The Court of Appeal refused applications by two bankrupts, Ian Michael Heath and David Stevens, for leave to appeal against the judgments upon which their bankruptcy orders were founded.
The applicants in person; the respondents, Jason Tang and David Hugh Anderson Peacock respectively, did not appear; Richard Ritchie (Treasury Solicitor) as amicus curiae.
LORD JUSTICE HOFFMANN, giving the judgment of the court, said that by section 306 of the Insolvency Act 1986, a bankrupt's estate vested in his trustee when appointed, and by section 285(3) no creditor had, after the making of the bankruptcy order, any remedy against the property or person of the bankrupt in respect of any debt provable in the bankruptcy.
The bankrupt ceased to have an interest in either his assets or liabilities except insofar as there might be a surplus to be returned to him upon his discharge.
The effect this had on legal proceedings in which the bankrupt was a plaintiff was that, apart from certain exceptions, all causes of action which were vested in the bankrupt at the commencement of the bankruptcy, whether for liquidated sums or unliquidated damages, now vested in the trustee, and the bankrupt could not commence any new proceedings based on such causes of action.
Exceptions to this rule were claims for damages to be estimated by immediate reference to pain felt by the bankrupt in respect of his body, mind or character, and without immediate reference to his rights of property. Obvious examples were actions for defamation or assault.
If a bankrupt was aggrieved by the trustee's refusal to prosecute a claim covered by the rule, he could apply to the judge having jurisdiction in bankruptcy to direct the trustee to bring an action, or allow the bankrupt to conduct the proceedings in the trustee's name: see section 303(1).
In cases where the bankrupt was a defendant, there was usually no question of any cause of action having vested in the trustee, unless the defence was a set-off.
Any property of the bankrupt in which the plaintiff claimed an interest would have vested in the trustee, as would any assets out of which any claim for debt or damages would have to be satisfied. The bankrupt thus had no interest in such proceedings. An exception was where the action sought relief such as an injunction against the bankrupt personally, but which did not concern his estate.
Such actions could still be maintained against the bankrupt himself, and he was entitled to defend them and, if judgment was adverse, to appeal.
But a bankrupt could not in his own name appeal from a judgment against him which was enforceable only against the estate vested in his trustee.

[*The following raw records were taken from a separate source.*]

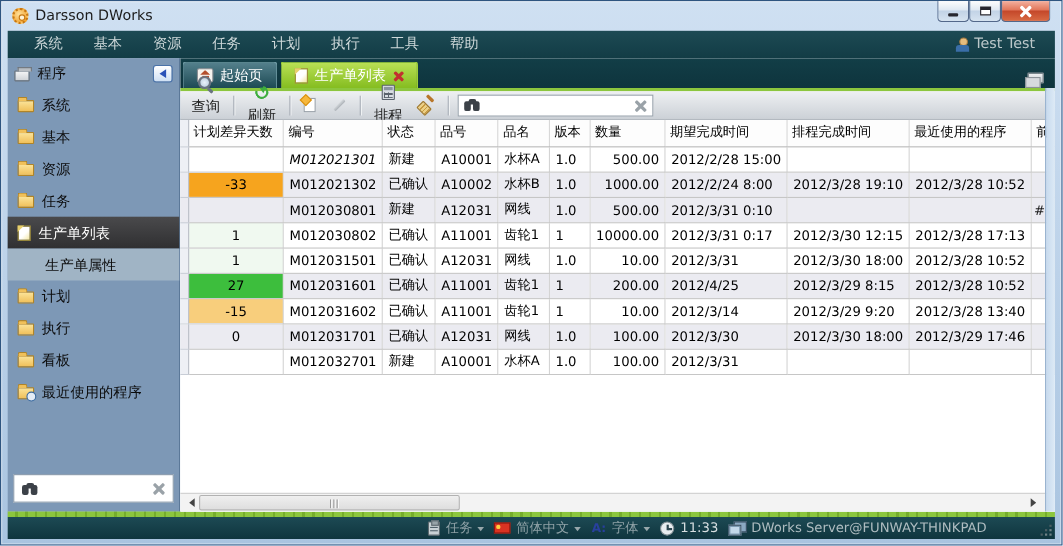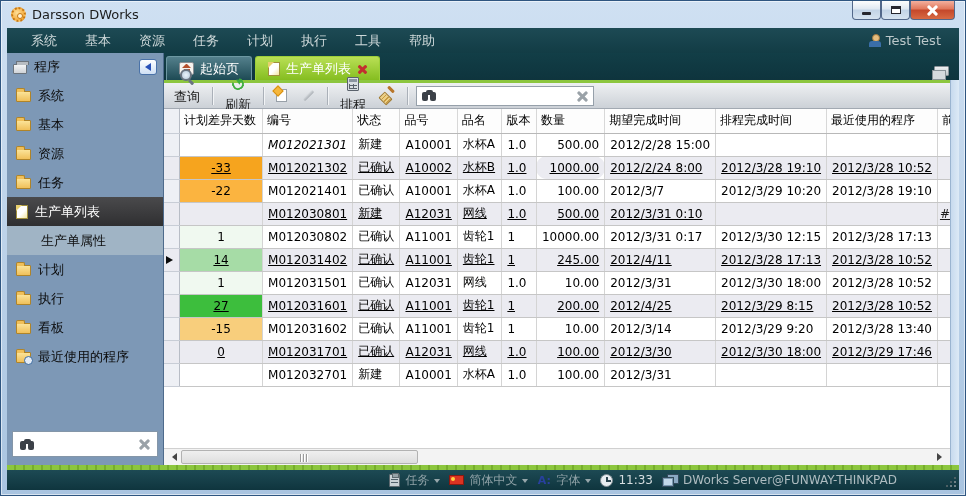--- a/index.html
+++ b/index.html
@@ -65,7 +65,7 @@
   table.grid{border-collapse:collapse;table-layout:fixed;font-size:12px;color:#000;}
   .grid th{height:24px;font-weight:normal;background:#fdfdfd;border-right:1px solid #d8d8d8;border-bottom:1px solid #b8b8b8;padding:0 4px;white-space:nowrap;overflow:hidden;text-align:left;}
   .grid td{height:23px;border-right:1px solid #d4d4d4;border-bottom:1px solid #c6c6c6;padding:0 5px;white-space:nowrap;overflow:hidden;}
-  .grid tr.even td{background:#ebebf1;text-decoration:underline;}
+  .grid tr.even td{background:#ebebf1;}
   .grid td.gutter,.grid th.gutter{background:#eef0f5;border-right:1px solid #b8bdc6;border-bottom:1px solid #c8cdd6;padding:0 2px;}
   .grid td.hashcell{background:#b2b2b2;color:#1a1a1a;padding:0 2px;}
   .row-arrow{width:0;height:0;border:4px solid transparent;border-left:7px solid #0a0a0a;display:inline-block;}

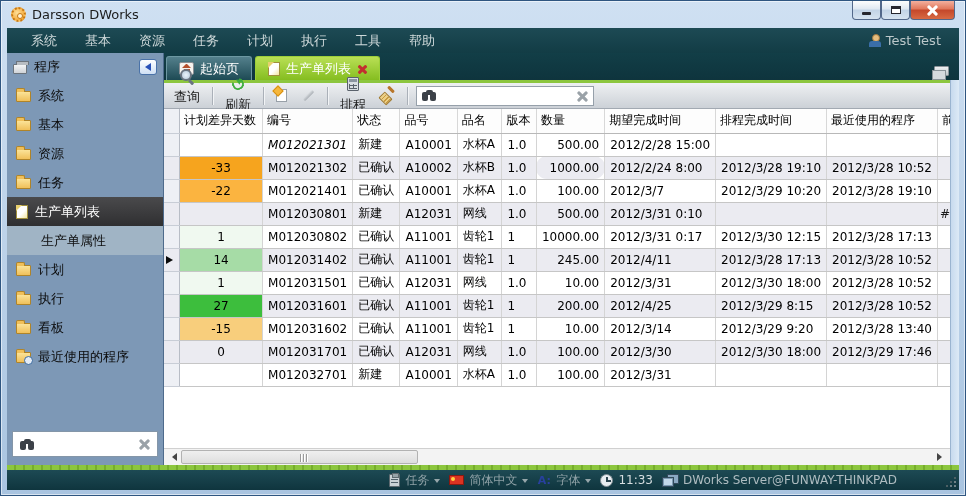--- a/index.html
+++ b/index.html
@@ -338,7 +338,7 @@
                 <td style="text-align: left;">A10002</td>
                 <td style="text-align: left;">水杯B</td>
                 <td style="text-align: left;">1.0</td>
-                <td style="text-align: right; border-radius: 11px;">1000.00</td>
+                <td style="text-align: right;">1000.00</td>
                 <td style="text-align: left;">2012/2/24 8:00</td>
                 <td style="text-align: left;">2012/3/28 19:10</td>
                 <td style="text-align: left;">2012/3/28 10:52</td>

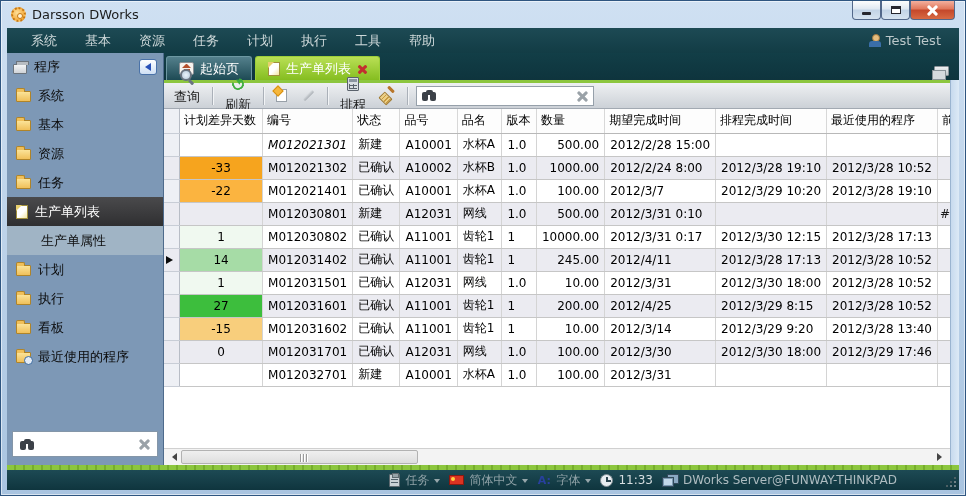--- a/index.html
+++ b/index.html
@@ -344,20 +344,6 @@
                 <td style="text-align: left;">2012/3/28 10:52</td>
                 <td style="text-align: left;"></td>
               </tr>
-              <tr class="odd">
-                <td class="gutter"></td>
-                <td style="text-align: center; background: rgb(251, 180, 64);">-22</td>
-                <td style="text-align: left;">M012021401</td>
-                <td style="text-align: left;">已确认</td>
-                <td style="text-align: left;">A10001</td>
-                <td style="text-align: left;">水杯A</td>
-                <td style="text-align: left;">1.0</td>
-                <td style="text-align: right;">100.00</td>
-                <td style="text-align: left;">2012/3/7</td>
-                <td style="text-align: left;">2012/3/29 10:20</td>
-                <td style="text-align: left;">2012/3/28 19:10</td>
-                <td style="text-align: left;"></td>
-              </tr>
               <tr class="even">
                 <td class="gutter"></td>
                 <td style="text-align: center;"></td>

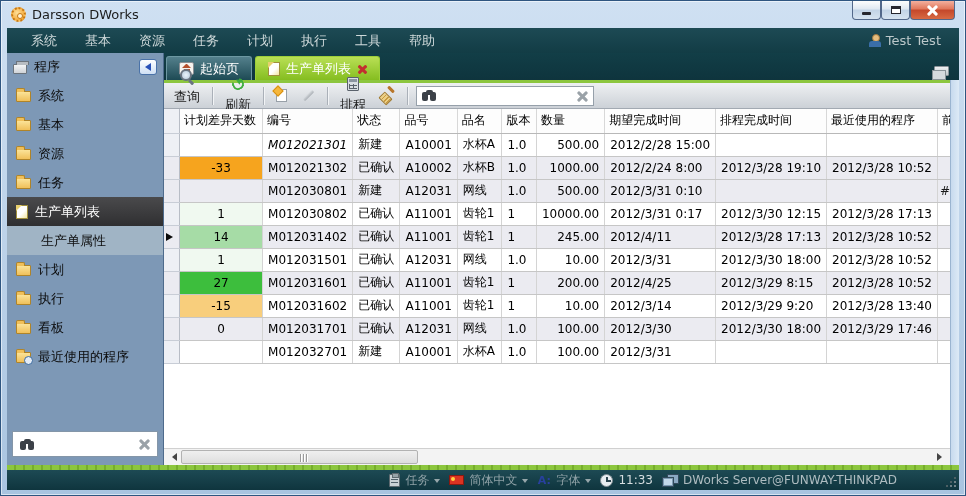--- a/index.html
+++ b/index.html
@@ -372,20 +372,6 @@
                 <td style="text-align: left;">2012/3/28 17:13</td>
                 <td style="text-align: left;"></td>
               </tr>
-              <tr class="even">
-                <td class="gutter"><span class="row-arrow"></span></td>
-                <td style="text-align: center; background: rgb(166, 220, 166);">14</td>
-                <td style="text-align: left;">M012031402</td>
-                <td style="text-align: left;">已确认</td>
-                <td style="text-align: left;">A11001</td>
-                <td style="text-align: left;">齿轮1</td>
-                <td style="text-align: left;">1</td>
-                <td style="text-align: right;">245.00</td>
-                <td style="text-align: left;">2012/4/11</td>
-                <td style="text-align: left;">2012/3/28 17:13</td>
-                <td style="text-align: left;">2012/3/28 10:52</td>
-                <td style="text-align: left;"></td>
-              </tr>
               <tr class="odd">
                 <td class="gutter"></td>
                 <td style="text-align: center; background: rgb(240, 249, 240);">1</td>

It was submitted, however, that the bankrupt did have an interest in appealing against the judgment upon which the bankruptcy was founded, because if he got rid of the judgment he might be able to get the bankruptcy order annulled on the ground that it should never have been made.
But it could equally be said that if the bankrupt could only pursue a claim for a large sum he claimed was owed to him, he would be able to pay off his creditors and get the bankruptcy annulled on that ground. Yet it was clear this was not a ground on which he could bring proceedings.
Furthermore, an exception for the petitioner's judgment would give rise to anomalies in cases were the defence was a claim of set-off.
The claim relied on as a set-off would undoubtedly have vested in the trustee. So there was nothing sufficiently special about the petitioner's judgment to take it out of the general principle.
Accordingly, a bankrupt had no locus standi to appeal against the judgment upon which his bankruptcy was founded.